_Task to carry out_
All lines with the word "latest" in the material below are required.

· · · · · · ·

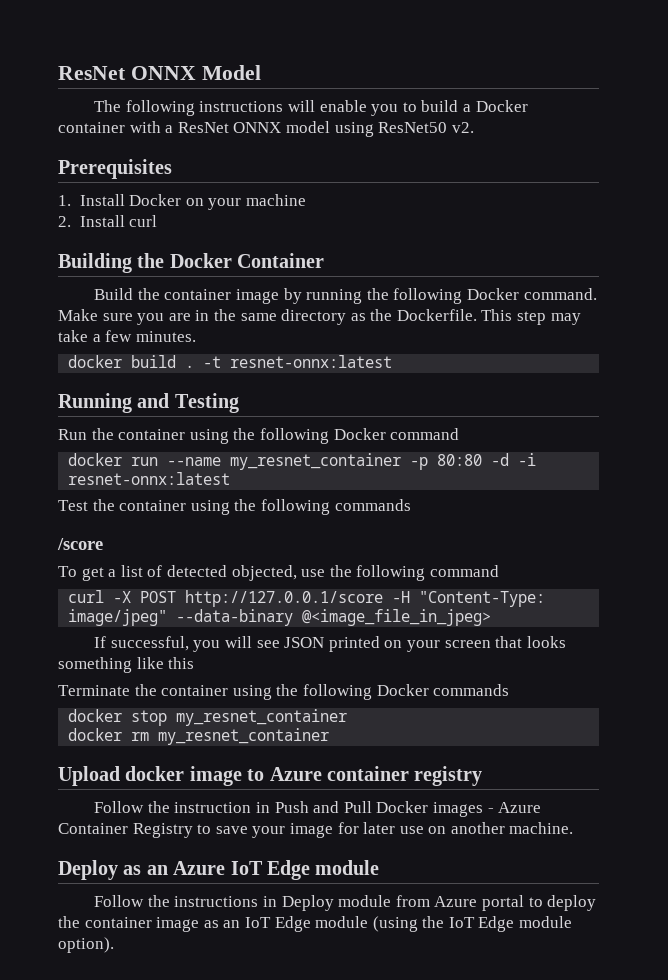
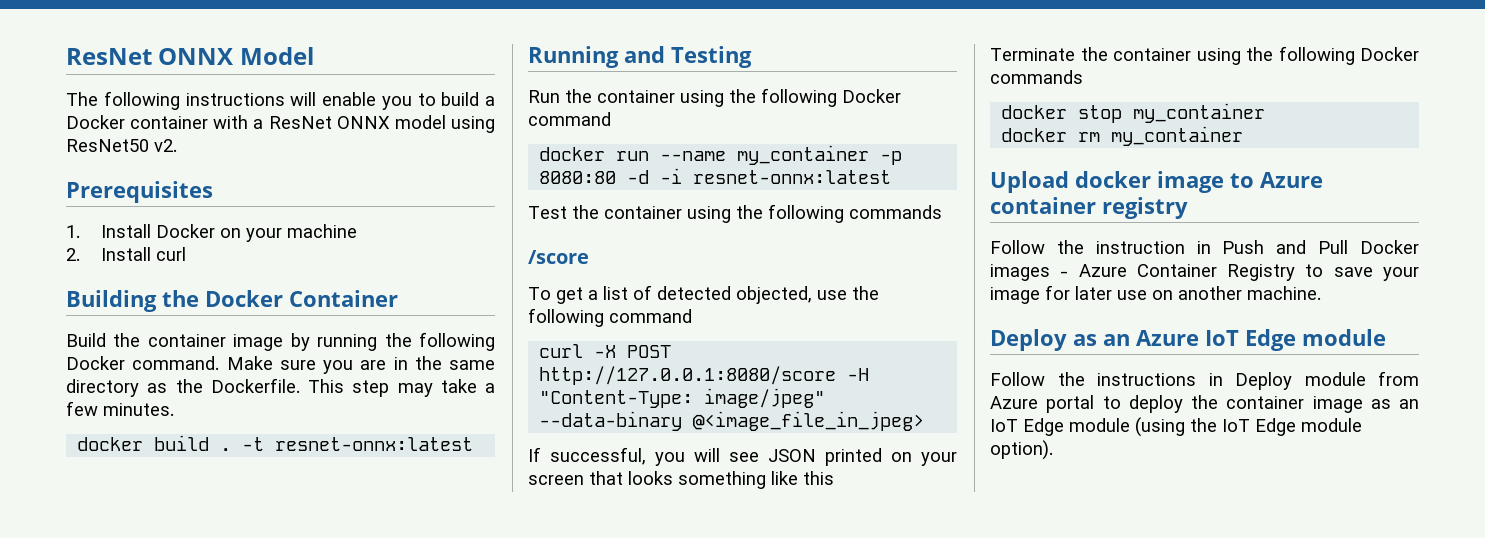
[230,453,483,470] my_resnet_container -p 80:80 -> [737,145,903,165] [539,171,617,184] my_container -p 8080:80
[185,590,384,607] http://127.0.0.1/score -> [539,366,837,385] http://127.0.0.1:8080/score
[176,709,348,726] my_resnet_container -> [1133,103,1266,123] my_container
[158,728,330,745] my_resnet_container -> [1111,126,1244,146] my_container

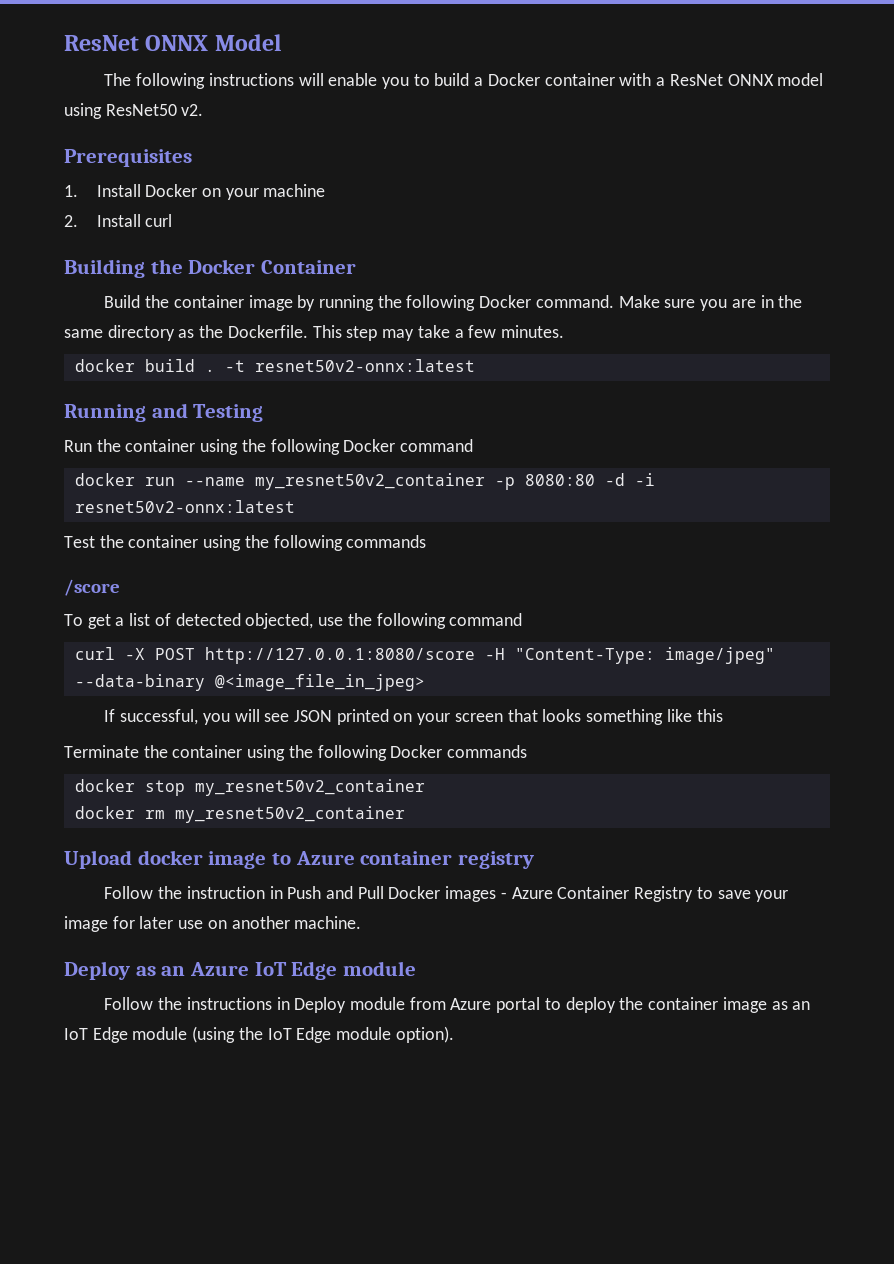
[275,437,474,451] resnet-onnx:latest -> [254,359,475,372] resnet50v2-onnx:latest
[737,145,870,165] my_container -> [254,473,485,490] my_resnet50v2_container
[693,170,892,184] resnet-onnx:latest -> [74,500,295,513] resnet50v2-onnx:latest
[1133,103,1266,123] my_container -> [194,779,425,796] my_resnet50v2_container
[1111,126,1244,146] my_container -> [174,806,405,823] my_resnet50v2_container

· · · · · · ·

_Solution for this problem_
[275,437,474,451] resnet-onnx:latest -> [254,359,475,372] resnet50v2-onnx:latest
[693,170,892,184] resnet-onnx:latest -> [74,500,295,513] resnet50v2-onnx:latest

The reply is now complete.